These cheap dongles are technically nothing more than the tuner in your TV. One of those old log type TV antennas re-mounted vertically is hard to beat. The downside is they tend to be directional. (sometimes a good thing)
The discone was designed as an omni-directional TV antenna and became popular in the scanner market.
Band specific, those droopy ground planes can be home made for about $10. Like the TV antenna, they are not much use unless mounted as if a TV antenna- outdoors, above the roof. One good part is one made for VHF also works well for UHF. The OC fed dipole suggested by ka3jjz works great. same thing though.(higher is better)
>>CABLE> TV coax works just fine but keep the length just for what is needed, longer means more loss.
TV and FM broadcast, you are hearing stations nearby and over 1 KW power. the fun stuff is like dialing in railroad, police and amateur and now you are talking much lower power, like talkies or 30 watt repeaters.
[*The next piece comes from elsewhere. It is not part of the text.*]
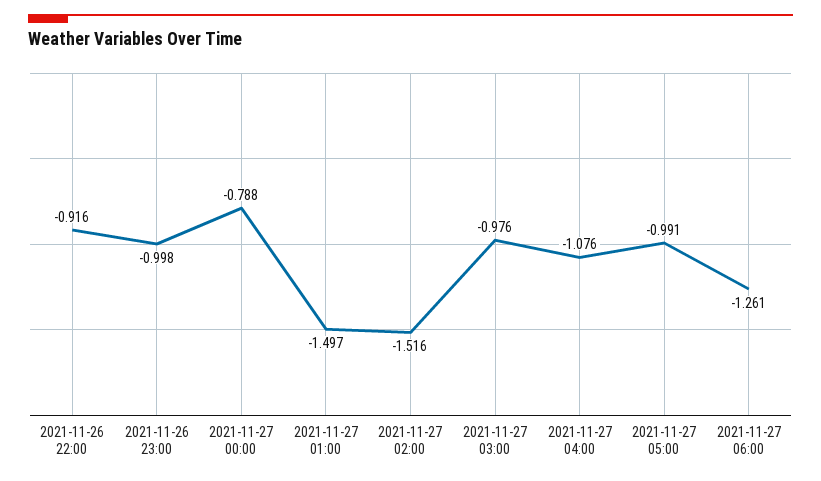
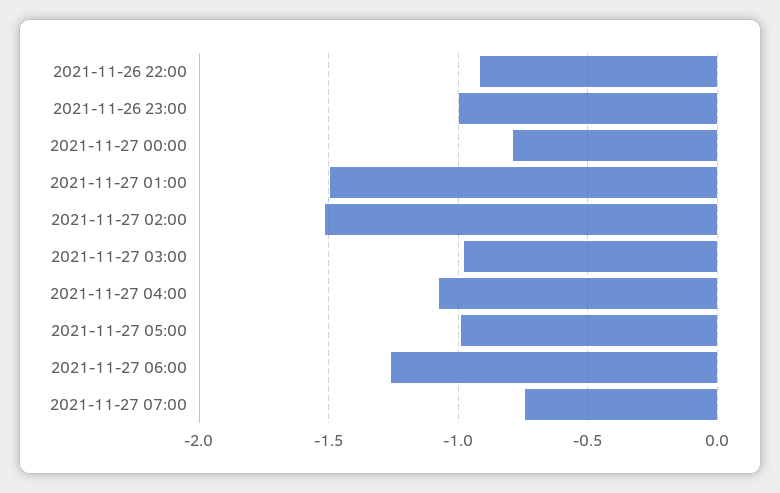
2021-11-27 07:00: none -> -0.75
In this fact, adding a 'GOOD' LNA in line helps a lot.
Now these dongles do work, but they will never compare to a receiver made for the job.
They need all the signal you can gather or they don't hear it.
They have no filtering in the front end making interference and noise a real problem.
My RTL-SDR setup, I have come a long ways, from a discone on the roof into an LNA, then into a preselector with filtering and attenuation. I scavenged and built much of this and over time, maybe another $150 invested.
I use a couple different softwares, DSD+fastlane is not so expensive, but I do so much with it.
I really have little time to just sit and mess with it but do. Like you, not a primary hobby.
This setup also serves as bench test equipment working on radios. (a poor man lab)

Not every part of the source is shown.